Abstract : Since the end of the Cold War, America has enjoyed a degree of world supremacy unknown to any other world power for more than a century. American military, political and economic influence is spreading throughout the globe. Scholars and foreign policy elites now regularly debate the once taboo subject of American empire and its impact on national and global affairs. In today's world, the predominance of an empire is no longer measured solely by its territorial reach or holdings. Apart from military capacity, American empire stems from supremacy in the control of economic networks, financial flows, technical innovation, trade and many other areas, visible and invisible.
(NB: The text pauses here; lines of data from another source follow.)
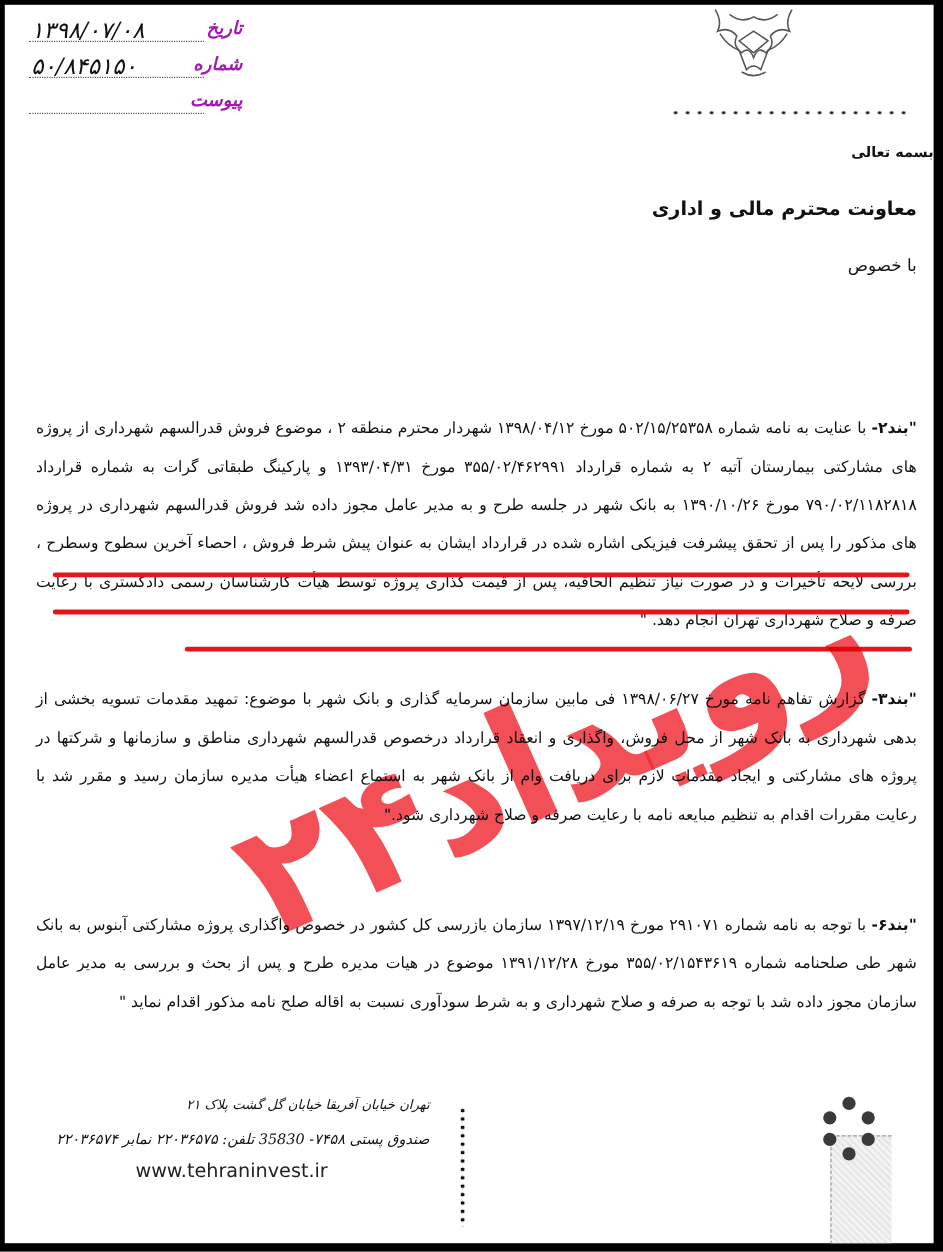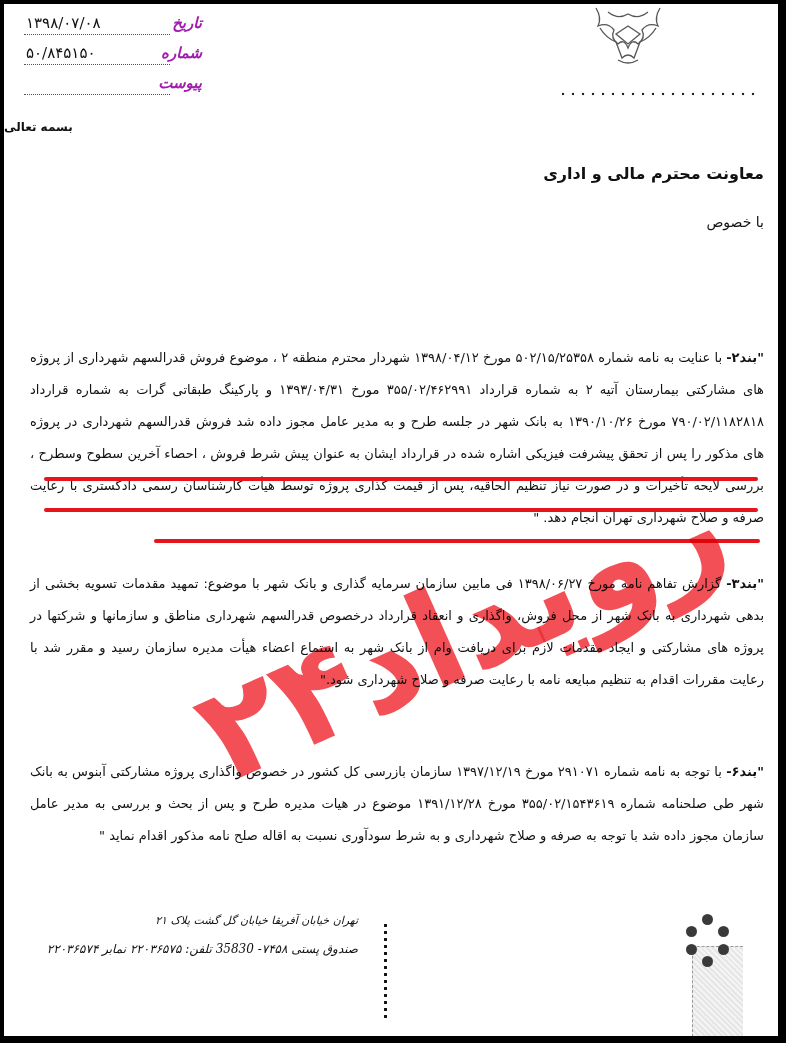--- a/index.html
+++ b/index.html
@@ -20,7 +20,7 @@
   }
   .meta-value {
     position: absolute; right: 44px; left: 0; top: 2px; font-family: "DejaVu Serif", serif;
-    font-size: 15px; color: #111; text-align: left; direction: ltr;
+    font-size: 19px; font-style: italic; color: #111; text-align: left; direction: ltr;
     border-bottom: 1px dotted #555; height: 20px; padding-left: 2px;
   }
   .logo-block { position: absolute; right: 20px; top: 0px; width: 260px; height: 110px; }

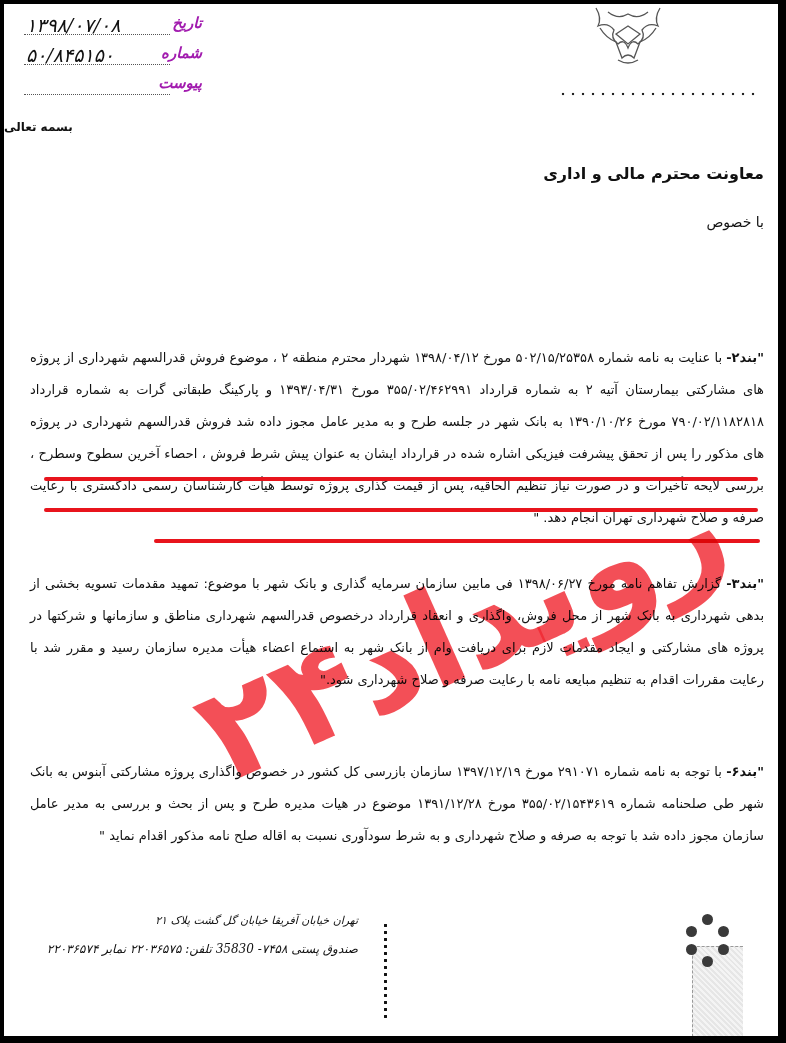--- a/index.html
+++ b/index.html
@@ -36,7 +36,7 @@
     background-size: 10px 4px;
   }
   .bismillah {
-    position: absolute; left: 0; right: 0; top: 116px; text-align: left;
+    position: absolute; left: 0; right: 0; top: 116px; text-align: right;
     font-size: 12px; font-weight: bold; color: #111; direction: rtl;
   }
   .addressee {

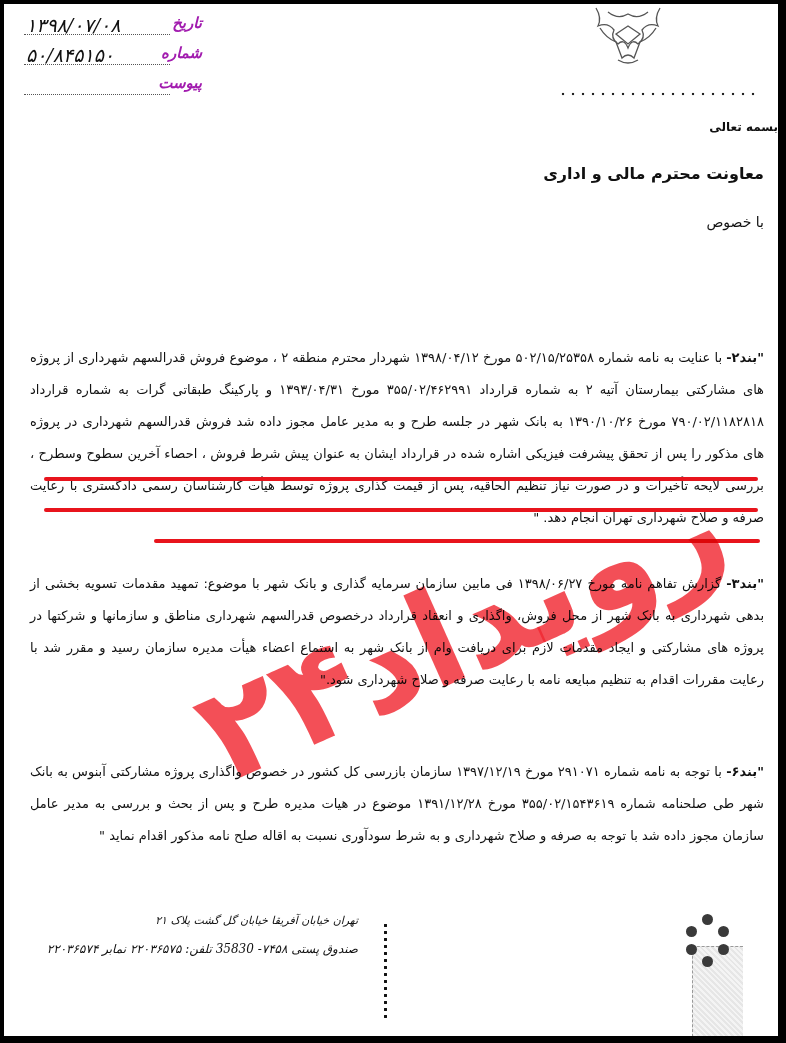--- a/index.html
+++ b/index.html
@@ -152,6 +152,7 @@
   <div class="footer">
     <div class="addr1">تهران خیابان آفریقا خیابان گل گشت پلاک ۲۱</div>
     <div class="addr2">صندوق پستی ۷۴۵۸- 35830 تلفن: ۲۲۰۳۶۵۷۵ نمابر ۲۲۰۳۶۵۷۴</div>
+    <div class="website">www.tehraninvest.ir</div>
   </div>
   <div class="footer-sep"></div>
In this sense, no other country influences world affairs as completely as America does. Andy Basevich argues in his book, American Empire: The Realities and Consequences of U.S. Diplomacy, that the American empire is no accident; that it is the product of a concerted effort arising from a vision that dates back to the Founding Fathers. Basevich credits American historians Charles Beard and William Appleman Williams with identifying the strategy of openness which propagated American global economic influence in the 20th century and ultimately became responsible for American global economic dominance in the 21st century. If America enjoys any sort of empire today, it is in no small way due to its superior military capacity, since at least the mid 20th century, to wage decisive war globally. America's military capability to conduct war today, embraces all the tenets of the Western way of war as presented by Victor Davis Hanson in Carnage and Culture: Landmark Battles in the Rise of Western Power. Hanson argues that the West's among them the development of vibrant markets, empirical energy, and technological innovation, all of which have been basic to the Western way of war.